Second formula is harder to digest - that is the whole point of it - but the downside of this is that it can change bowel habits. Your baby not going for 2 days isn't really a cause for concern. Anything up to once a week is considered normal. He will probably get used to the formula in a few days and start to poop normally again.
i put my daughter on hungry baby milk and was told to add 1/2 oz of extra water to each feed so 7.5 water to 7 powder etc to help. baby needs to go to the loo as eventually it will poison his system (it will take a while so dont worry its not going to happen in the next couple days!)

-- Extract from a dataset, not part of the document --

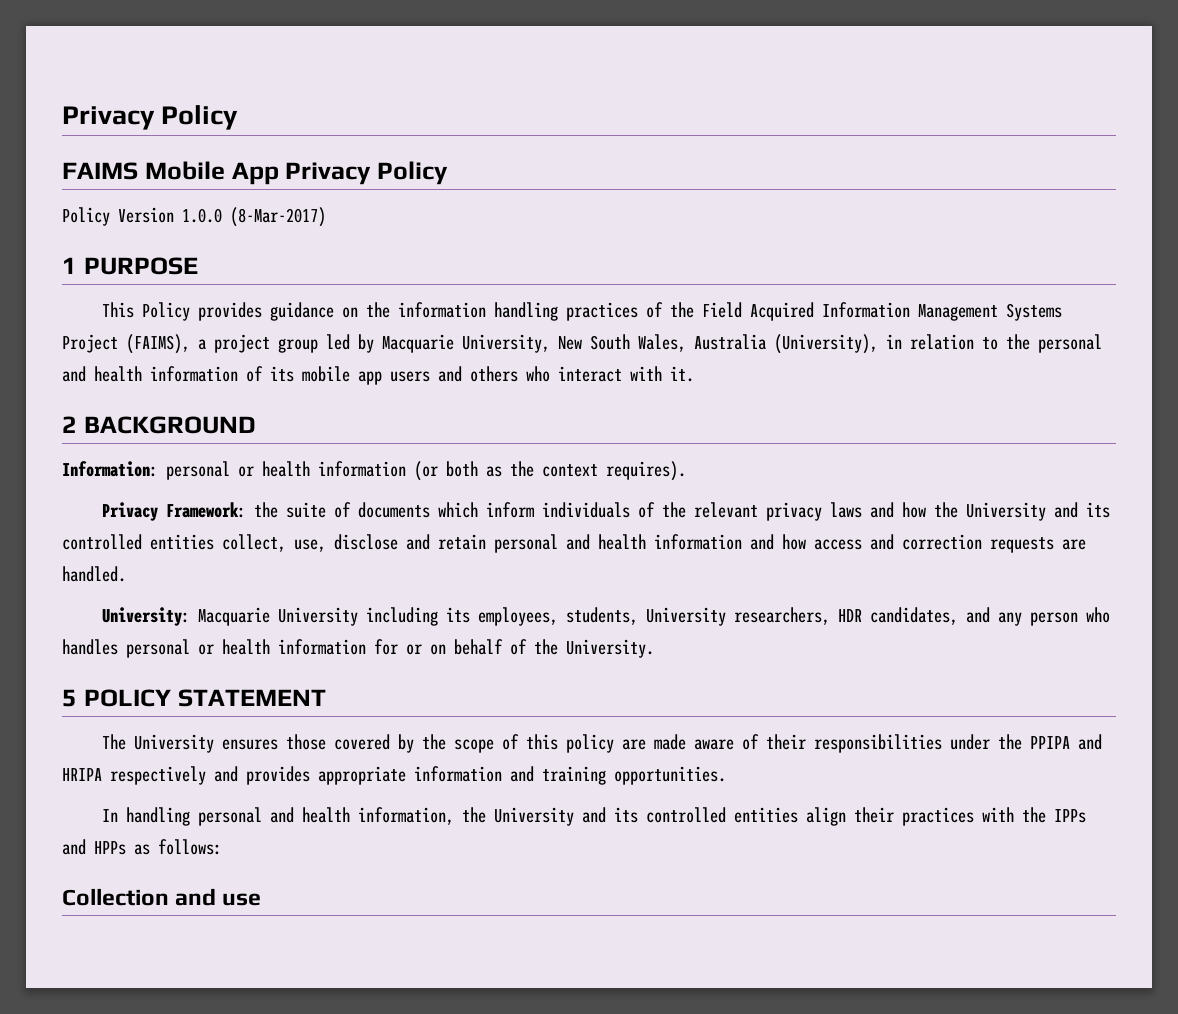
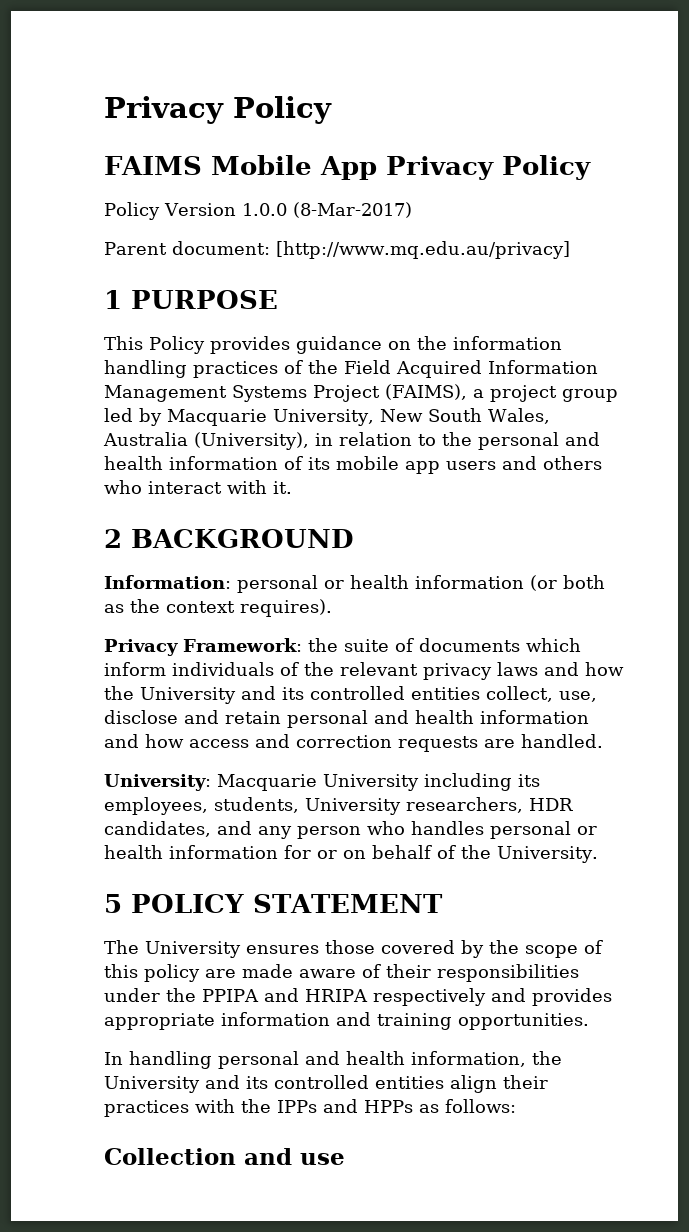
(326, 217) none -> [104,241,570,259] // Parent document: [http://www.mq.edu.au/privacy]

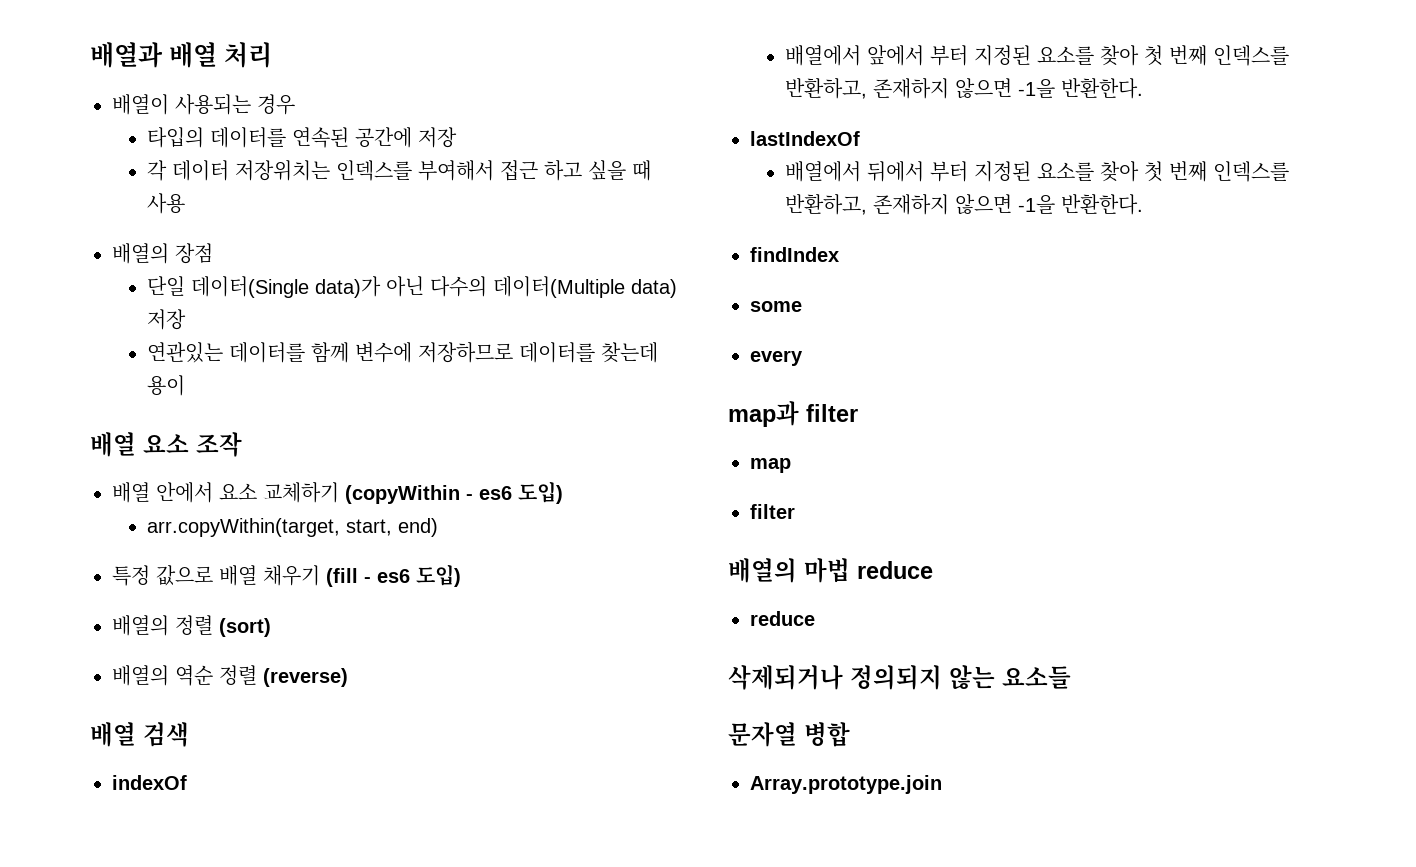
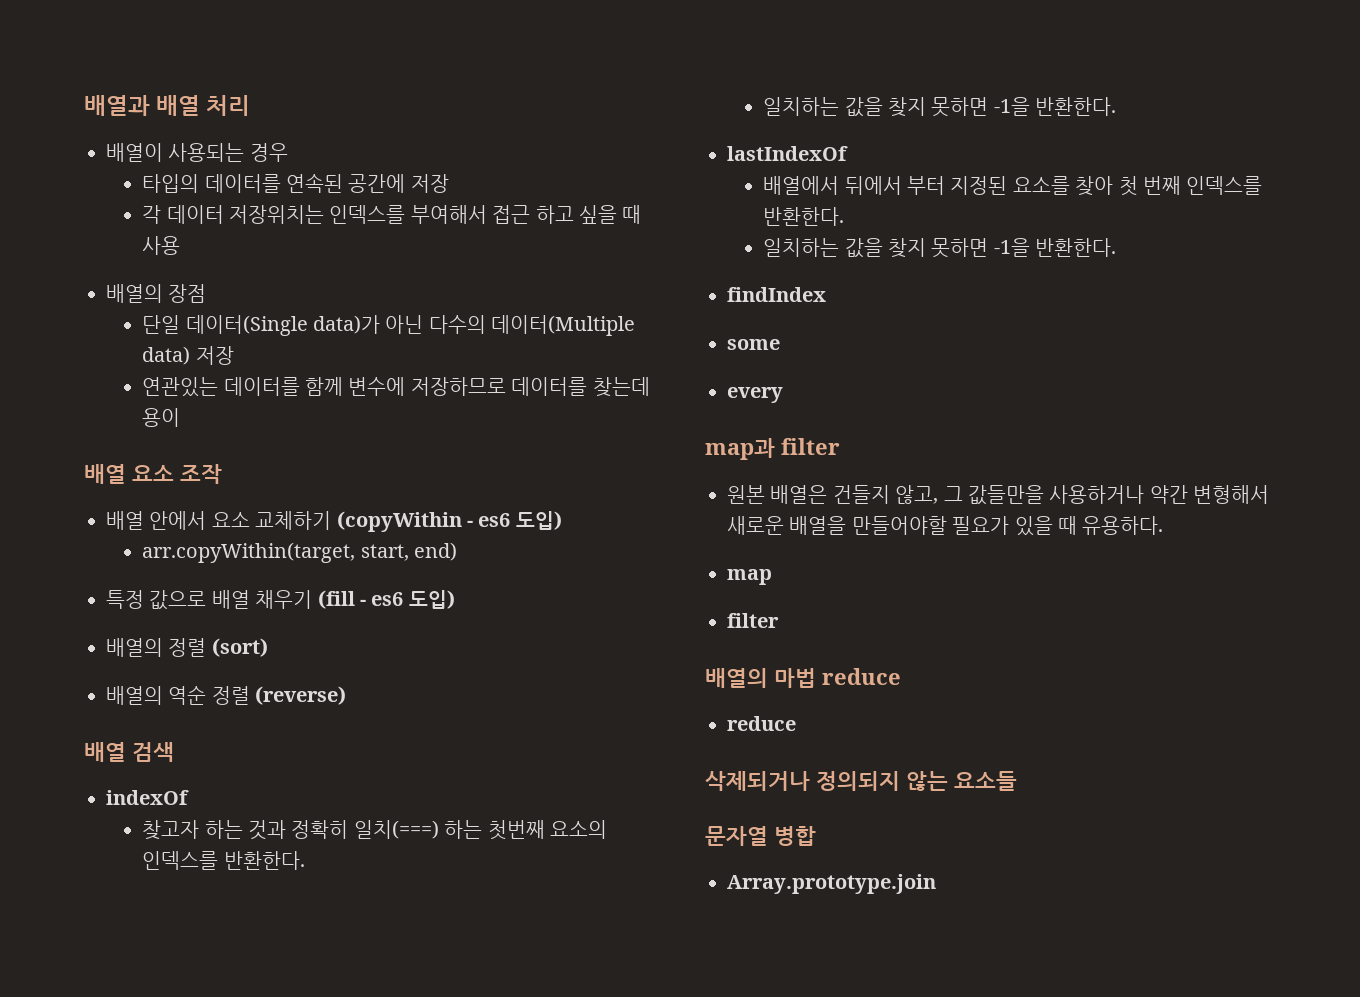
[785,45,1290,66] [785,78,1013,99] 배열에서 앞에서 부터 지정된 요소를 찾아 첫 번째 인덱스를 반환하고, 존재하지 않으면 -> [142,820,608,840] [142,851,305,870] [763,97,989,117] 찾고자 하는 것과 정확히 일치(===) 하는 첫번째 요소의 인덱스를 반환한다. // 일치하는 값을 찾지 못하면
[785,194,1013,215] 반환하고, 존재하지 않으면 -> [763,207,845,226] [763,238,989,258] 반환한다. // 일치하는 값을 찾지 못하면
(858, 413) none -> [727,485,1270,505] [727,516,1164,536] // 원본 배열은 건들지 않고, 그 값들만을 사용하거나 약간 변형해서 새로운 배열을 만들어야할 필요가 있을 때 유용하다.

my cousin had twins, 1 of which just stopped going to the loo, she is now on pica sulphate and latculose (sorry about the spelling) you may also find if hes straining that lifting his legs up so his knees are nearer his chin might help him a little too, this was what my cousin was told by the hospital dr.if he still doesnt go in the next couple days take him back to the dr!
Are you breastfeeding too or just formula? If you are still producing milk, my advice would be to breastfeed him as much as you possibly can for a week. Breastmilk is the most suited to a baby's immature body and therefore doesn't put so much strain on the digestive system. I had this problem when I moved my baby onto solids at 6 months, after she became constipated, I stopped the solids, reverted back to breastfeeding only for 1 month on the advice of my breastfeeding counsellor and she was fine.
The poor little guy. It must be equally distressing for him as well since he has no idea what's happening. Best thing is to keep him hydrated. I know that at his age he has a sensitive stomach as well as the rest of his system. I wouldn't fool around, get him to your nearest hospital. The specialists there will likely put him on an IV and keep him for observation. Is he having runny bm's? If so, then wait a day or two for the formla to adjust. His system has to get used to the second formula. If in doubt, return to the first formula x 1/2. Still take him into the hospital where he can be checked properly. They have the X-ray machines, Lab and other Doctors available.

so bad because its inside and for baby is so hard to manage!

you must use a black draught or enema!

dont listen to everybody that baby get use ti it !I had a problem with my baby for about 5 month but in one day everythink will came ok!

You must do somethink as soon as possible!!!!!!